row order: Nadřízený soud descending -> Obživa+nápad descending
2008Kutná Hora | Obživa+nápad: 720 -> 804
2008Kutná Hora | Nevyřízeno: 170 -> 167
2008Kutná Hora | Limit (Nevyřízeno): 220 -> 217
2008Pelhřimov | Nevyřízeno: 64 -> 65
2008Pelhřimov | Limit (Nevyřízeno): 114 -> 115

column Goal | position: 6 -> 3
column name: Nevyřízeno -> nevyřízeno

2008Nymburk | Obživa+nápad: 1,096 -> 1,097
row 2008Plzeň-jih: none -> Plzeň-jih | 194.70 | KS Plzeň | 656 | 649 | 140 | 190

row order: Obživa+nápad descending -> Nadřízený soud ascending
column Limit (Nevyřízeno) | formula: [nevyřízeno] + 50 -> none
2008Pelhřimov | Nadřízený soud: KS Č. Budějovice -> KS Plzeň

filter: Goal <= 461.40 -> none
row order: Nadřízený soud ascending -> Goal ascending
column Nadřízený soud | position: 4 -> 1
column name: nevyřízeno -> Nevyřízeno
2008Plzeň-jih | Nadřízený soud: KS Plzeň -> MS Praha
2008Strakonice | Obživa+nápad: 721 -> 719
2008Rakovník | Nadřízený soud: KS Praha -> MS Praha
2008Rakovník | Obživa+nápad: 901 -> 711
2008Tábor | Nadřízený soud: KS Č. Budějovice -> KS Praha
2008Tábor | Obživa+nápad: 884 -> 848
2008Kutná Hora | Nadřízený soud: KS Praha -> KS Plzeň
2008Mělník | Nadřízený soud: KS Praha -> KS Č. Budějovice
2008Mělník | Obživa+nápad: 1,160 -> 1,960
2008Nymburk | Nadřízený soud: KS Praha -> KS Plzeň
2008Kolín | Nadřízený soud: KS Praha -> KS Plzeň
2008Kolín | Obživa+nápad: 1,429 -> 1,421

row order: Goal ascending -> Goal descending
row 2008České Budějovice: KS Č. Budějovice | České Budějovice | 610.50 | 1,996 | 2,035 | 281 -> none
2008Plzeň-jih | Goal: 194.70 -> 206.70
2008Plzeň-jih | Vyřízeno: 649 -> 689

§ §

#### Work item:
Retype the material in full. Each word must match.

#### Task answer:
row order: Nadřízený soud descending -> Obživa+nápad descending
2008Kutná Hora | Obživa+nápad: 720 -> 804
2008Kutná Hora | Nevyřízeno: 170 -> 167
2008Kutná Hora | Limit (Nevyřízeno): 220 -> 217
2008Pelhřimov | Nevyřízeno: 64 -> 65
2008Pelhřimov | Limit (Nevyřízeno): 114 -> 115

column Goal | position: 6 -> 3
column name: Nevyřízeno -> nevyřízeno

2008Nymburk | Obživa+nápad: 1,096 -> 1,097
row 2008Plzeň-jih: none -> Plzeň-jih | 194.70 | KS Plzeň | 656 | 649 | 140 | 190

row order: Obživa+nápad descending -> Nadřízený soud ascending
column Limit (Nevyřízeno) | formula: [nevyřízeno] + 50 -> none
2008Pelhřimov | Nadřízený soud: KS Č. Budějovice -> KS Plzeň

filter: Goal <= 461.40 -> none
row order: Nadřízený soud ascending -> Goal ascending
column Nadřízený soud | position: 4 -> 1
column name: nevyřízeno -> Nevyřízeno
2008Plzeň-jih | Nadřízený soud: KS Plzeň -> MS Praha
2008Strakonice | Obživa+nápad: 721 -> 719
2008Rakovník | Nadřízený soud: KS Praha -> MS Praha
2008Rakovník | Obživa+nápad: 901 -> 711
2008Tábor | Nadřízený soud: KS Č. Budějovice -> KS Praha
2008Tábor | Obživa+nápad: 884 -> 848
2008Kutná Hora | Nadřízený soud: KS Praha -> KS Plzeň
2008Mělník | Nadřízený soud: KS Praha -> KS Č. Budějovice
2008Mělník | Obživa+nápad: 1,160 -> 1,960
2008Nymburk | Nadřízený soud: KS Praha -> KS Plzeň
2008Kolín | Nadřízený soud: KS Praha -> KS Plzeň
2008Kolín | Obživa+nápad: 1,429 -> 1,421

row order: Goal ascending -> Goal descending
row 2008České Budějovice: KS Č. Budějovice | České Budějovice | 610.50 | 1,996 | 2,035 | 281 -> none
2008Plzeň-jih | Goal: 194.70 -> 206.70
2008Plzeň-jih | Vyřízeno: 649 -> 689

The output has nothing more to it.